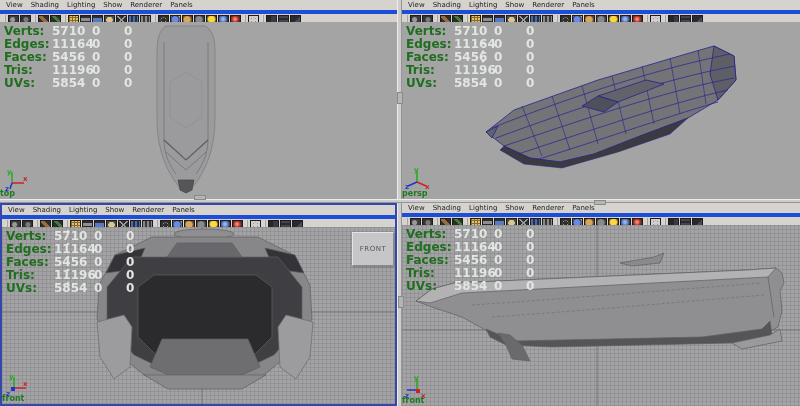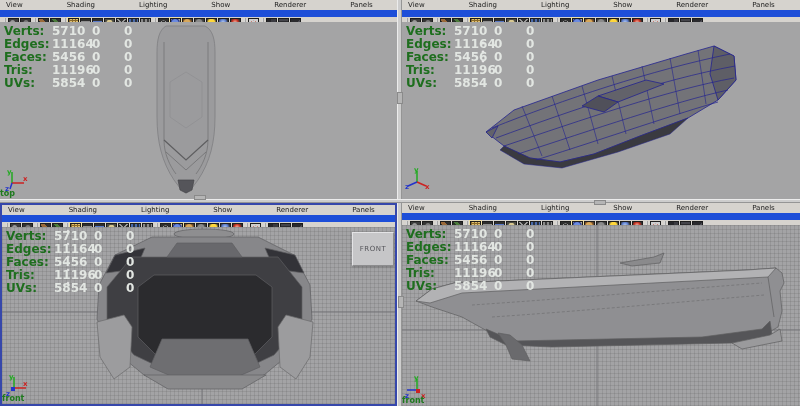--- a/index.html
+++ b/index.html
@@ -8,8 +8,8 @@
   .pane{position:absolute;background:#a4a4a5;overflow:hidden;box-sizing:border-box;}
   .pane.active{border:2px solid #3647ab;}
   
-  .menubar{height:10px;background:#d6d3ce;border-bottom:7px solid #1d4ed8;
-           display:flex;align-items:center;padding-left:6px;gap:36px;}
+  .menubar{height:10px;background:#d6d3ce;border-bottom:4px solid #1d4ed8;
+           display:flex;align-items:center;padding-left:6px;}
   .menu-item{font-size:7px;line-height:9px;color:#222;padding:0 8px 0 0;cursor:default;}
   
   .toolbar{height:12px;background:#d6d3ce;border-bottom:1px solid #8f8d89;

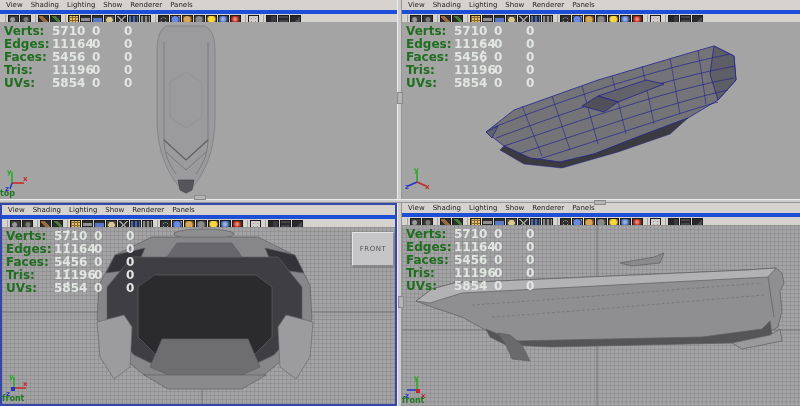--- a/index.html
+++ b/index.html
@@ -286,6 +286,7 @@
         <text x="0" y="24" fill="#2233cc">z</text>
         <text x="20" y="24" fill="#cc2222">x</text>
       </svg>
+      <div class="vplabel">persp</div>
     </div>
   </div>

_YOUR TASK_
Output every record exactly, minus the pictures.

_EXPECTED OUTPUT_
--- a/index.html
+++ b/index.html
@@ -8,8 +8,8 @@
   .pane{position:absolute;background:#a4a4a5;overflow:hidden;box-sizing:border-box;}
   .pane.active{border:2px solid #3647ab;}
   
-  .menubar{height:10px;background:#d6d3ce;border-bottom:7px solid #1d4ed8;
-           display:flex;align-items:center;padding-left:6px;gap:36px;}
+  .menubar{height:10px;background:#d6d3ce;border-bottom:4px solid #1d4ed8;
+           display:flex;align-items:center;padding-left:6px;}
   .menu-item{font-size:7px;line-height:9px;color:#222;padding:0 8px 0 0;cursor:default;}
   
   .toolbar{height:12px;background:#d6d3ce;border-bottom:1px solid #8f8d89;

--- a/index.html
+++ b/index.html
@@ -286,6 +286,7 @@
         <text x="0" y="24" fill="#2233cc">z</text>
         <text x="20" y="24" fill="#cc2222">x</text>
       </svg>
+      <div class="vplabel">persp</div>
     </div>
   </div>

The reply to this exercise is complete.